— Прощай, Мэри-Энн, — прошептала я, прикасаясь ладонью к холодному мрамору. Закоченевшими пальцами провела по грустной эпитафии: «Нашему ангелу, оставившему мир земной столь рано». — Я всегда буду помнить тебя.
Мои слова разнес по кладбищу скитающийся ветер, как будто я обращалась ко всем усопшим сразу. А потом затих.
***
Отобедав вместе с гостями, я на несколько часов утонула в пустой вежливой болтовне и обмене последними новостями. Похороны всегда были поводом собраться всей ватагой родственников, близких и дальних, равно как и свадьба, и раз уж второму не посчастливилось произойти, то досужие пересуды непременно возникали на поминках. Нехотя я отвечала на расспросы о студии, хотя еще недавно представляла, с какой гордостью расскажу о своей работе. Теперь же все мои начинания виделись мне бессмыслицей. Для чего прикладывать столько стараний, если внезапная смерть может все оборвать?
— Почему же дагеротипия, Элоиза? — вопрошала миссис Доккинз, близкая подруга моей матери. — Почему, к примеру, не цветочная лавка? Мне кажется, это было бы просто прелестно… Но дагеротипия?..
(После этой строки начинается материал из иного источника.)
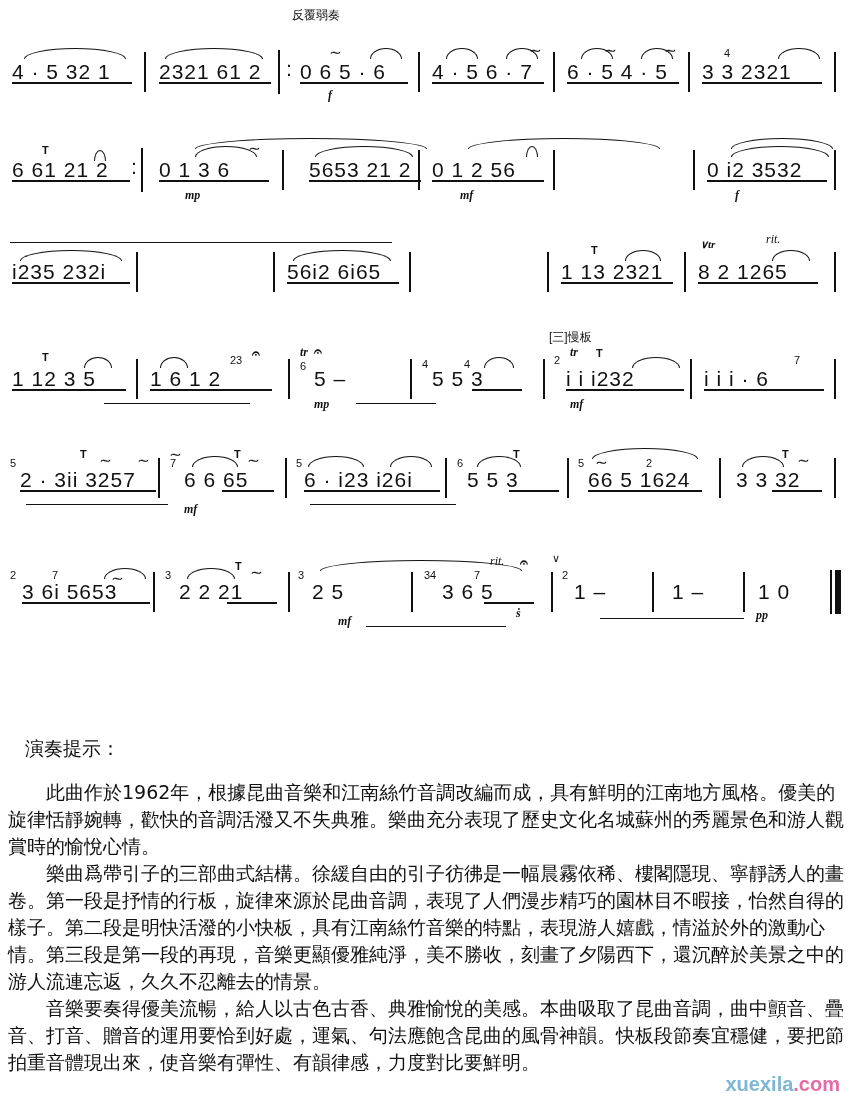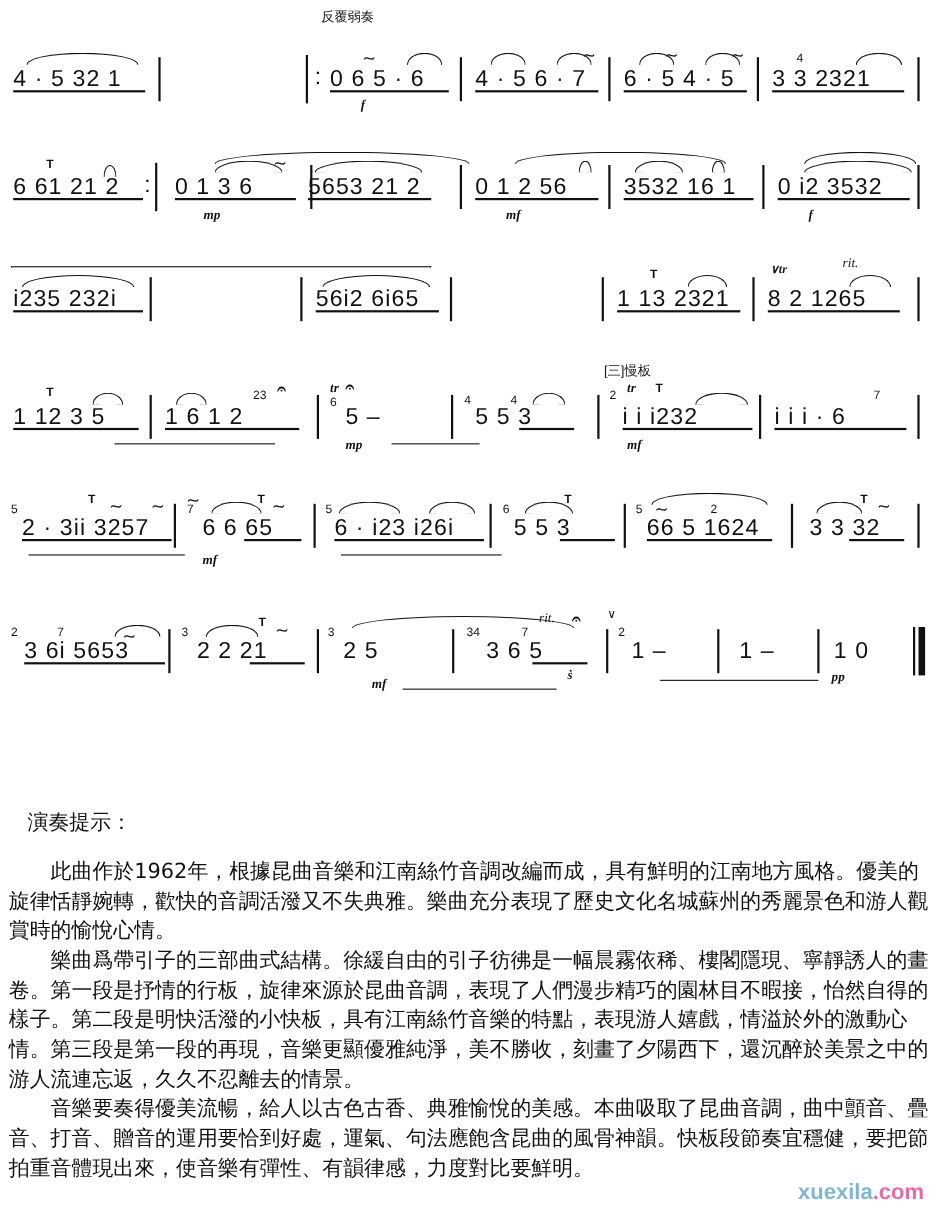--- a/index.html
+++ b/index.html
@@ -42,6 +42,11 @@
       <div class="ul1" style="left:4px;top:42px;width:120px;"></div>
     </div>
     <div class="barline" style="left:144px;top:12px;height:40px;"></div>
+    <div class="measure" style="left:155px;width:120px;">
+      <div class="slur" style="left:10px;top:8px;width:96px;"></div>
+      <div class="note" style="left:4px;top:20px;">2321  61 2</div>
+      <div class="ul1" style="left:4px;top:42px;width:112px;"></div>
+    </div>
     <div class="barline double" style="left:278px;top:10px;height:44px;"></div>
     <div class="repeat-dots" style="left:287px;top:22px;">·<br>·</div>
     <div class="measure" style="left:296px;width:115px;">

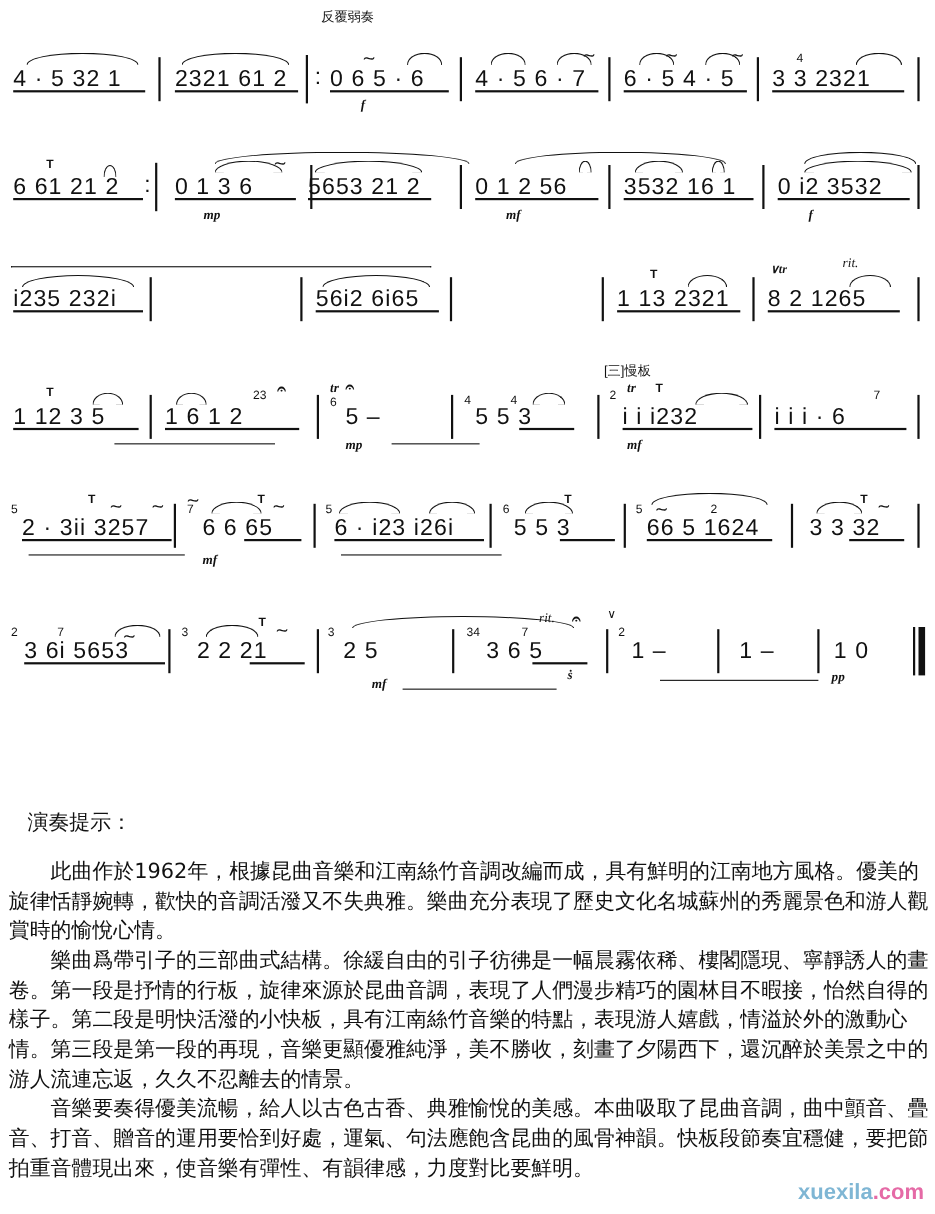--- a/index.html
+++ b/index.html
@@ -101,7 +101,7 @@
       <div class="dyn" style="left:30px;top:50px;">mp</div>
     </div>
     <div class="barline" style="left:282px;top:12px;height:40px;"></div>
-    <div class="measure" style="left:276px;width:120px;text-decoration:underline;">
+    <div class="measure" style="left:305px;width:120px;text-decoration:underline;">
       <div class="slur" style="left:10px;top:8px;width:96px;"></div>
       <div class="note" style="left:4px;top:20px;">5653  21 2</div>
       <div class="ul1" style="left:4px;top:42px;width:112px;"></div>

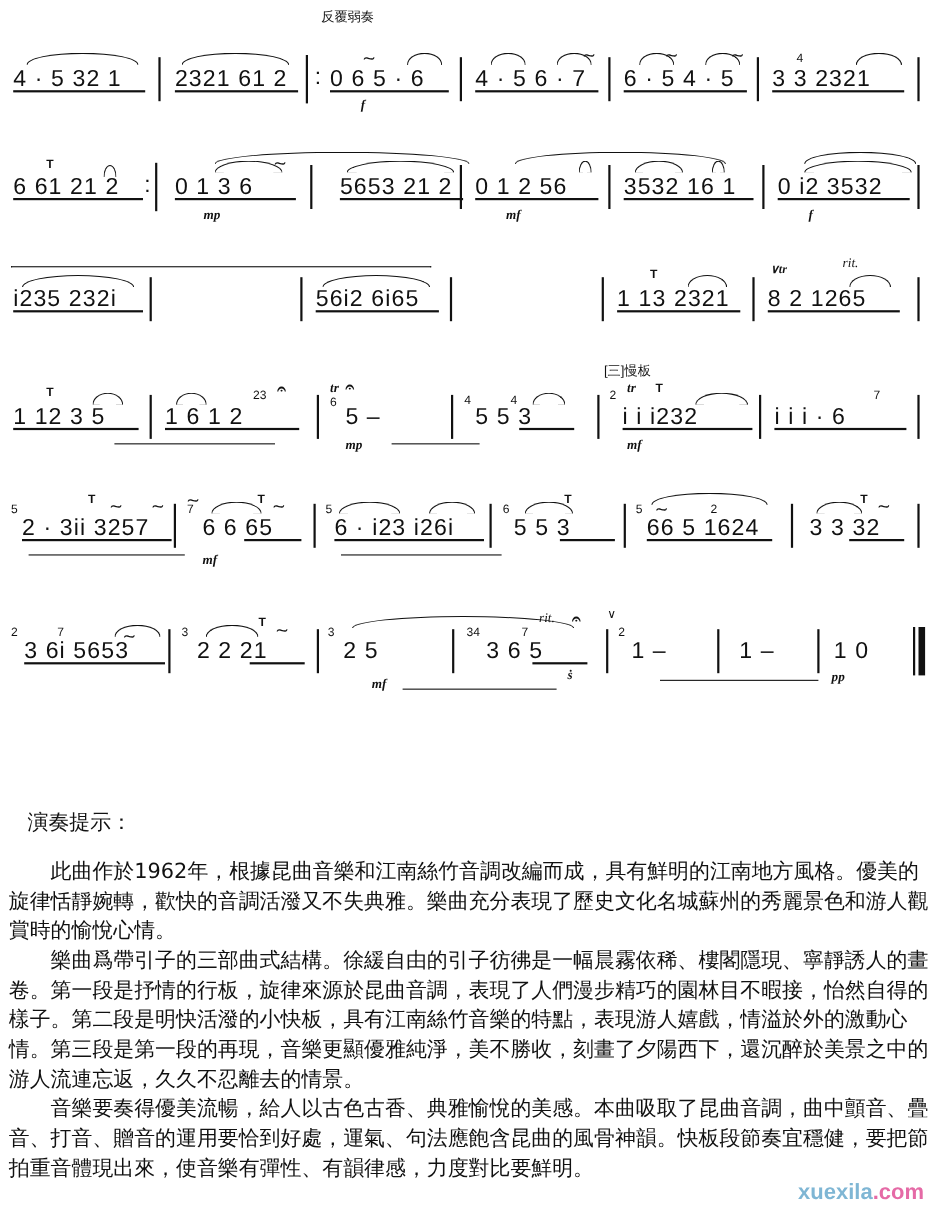--- a/index.html
+++ b/index.html
@@ -115,12 +115,6 @@
       <div class="dyn" style="left:32px;top:50px;">mf</div>
     </div>
     <div class="barline" style="left:553px;top:12px;height:40px;"></div>
-    <div class="measure" style="left:563px;width:130px;">
-      <div class="slur" style="left:14px;top:8px;width:42px;"></div>
-      <div class="slur" style="left:84px;top:8px;width:10px;"></div>
-      <div class="note" style="left:4px;top:20px;">3532  16 1</div>
-      <div class="ul1" style="left:4px;top:42px;width:118px;"></div>
-    </div>
     <div class="barline" style="left:693px;top:12px;height:40px;"></div>
     <div class="measure" style="left:703px;width:128px;">
       <div class="slur" style="left:28px;top:0px;width:100px;"></div>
Конечно же мои феминистические порывы не вызывали общественного одобрения. Я сбилась со счета, сколько слышала в свой адрес порицающих высказываний, вроде «ей необходимо выйти замуж, а не тешить собственное эго». Мое решение открыть студию никому из родни не приходилось по вкусу лишь потому, что я уродилась женщиной. Родись я мужчиной, мне бы рукоплескали все, кто сейчас находил смелость и дерзость зубоскалить за моей спиной.
Мама тут же принялась переводить разговор в другое русло и все щебетала, порхала вокруг любопытной миссис Доккинз, лишь бы не развивать табуированную между нами тему, но я, движимая усталостью, не выдержала и резко выпалила:
— Не общество должно определять род занятий женщины, мэм, а истинно сердце. Сердце подсказало мне, что я там, где и должна быть, и делаю ровно то, на что мне дарованы способности.
Когда свечерело и люди начали разъезжаться, я извинилась перед мистером и миссис Брокенбро и отправилась наверх, грезя об отдыхе и сне в полном забытии. Только опустив голову на подушку, я не заметила, как задремала. Но спустя четверть часа какой-то звук вырвал меня из объятий сновидения. Кто-то настойчиво взывал ко мне из сумрака, простершегося в комнате.
Поднявшись с кровати, я осмотрелась: в покоях Мэри-Энн по-прежнему, кроме меня, не было ни души. Снаружи солнце укатывалось за кроны деревьев, и в доме стремительно темнело, в углах скопились неуютные тени. Потусторонний свет, какой бывает только в английской глуши под налетом сумерек, лился через открытое окно, оставляя причудливые очертания на полу.
«Элоиза…»
Ветер, просачивавшийся в комнату, вновь принес мое имя, нашептанное смутно знакомым голосом. От его звучания кожа стала гусиной, и я закуталась в любимую шаль, чтобы отогнать могильный холод.
«Лиззи…»
Голос доносился с улицы. Не удержав в узде своего природного любопытства, я подошла к окну и боязливо оглядела окрестности поместья: за садом стоял частокол деревьев, теснившихся в лесу, кроны их чернели на фоне угасающего солнечного света.
И вдруг среди темных стволов глаз уловил бледную фигуру. Там стояла девушка.
«Лиззи».
Девушка смотрела на меня, в этом не было никаких сомнений! Взгляд этот пробирал насквозь и сеял в душе необъяснимое чувство страха. Незнакомка в белой, почти прозрачной сорочке неподвижно стояла меж деревьев и звала меня из темноты. Было в ее фигуре что-то неестественное, неживое, что прошибало меня до холодного пота, но лица с такого расстояния было не разглядеть.
Вспомнив, что захватила с собой по привычке маленький театральный бинокль, из которого любила наблюдать за птицами, я стремглав бросилась к еще не разобранным чемоданам и, раскидывая вещи, извлекла из недр искомый предмет. Я поспешила обратно к окну. Судорожно сглотнув, я поднесла бинокль к глазам: девушка все еще стояла там. Но ее лицо… Господь милостивый!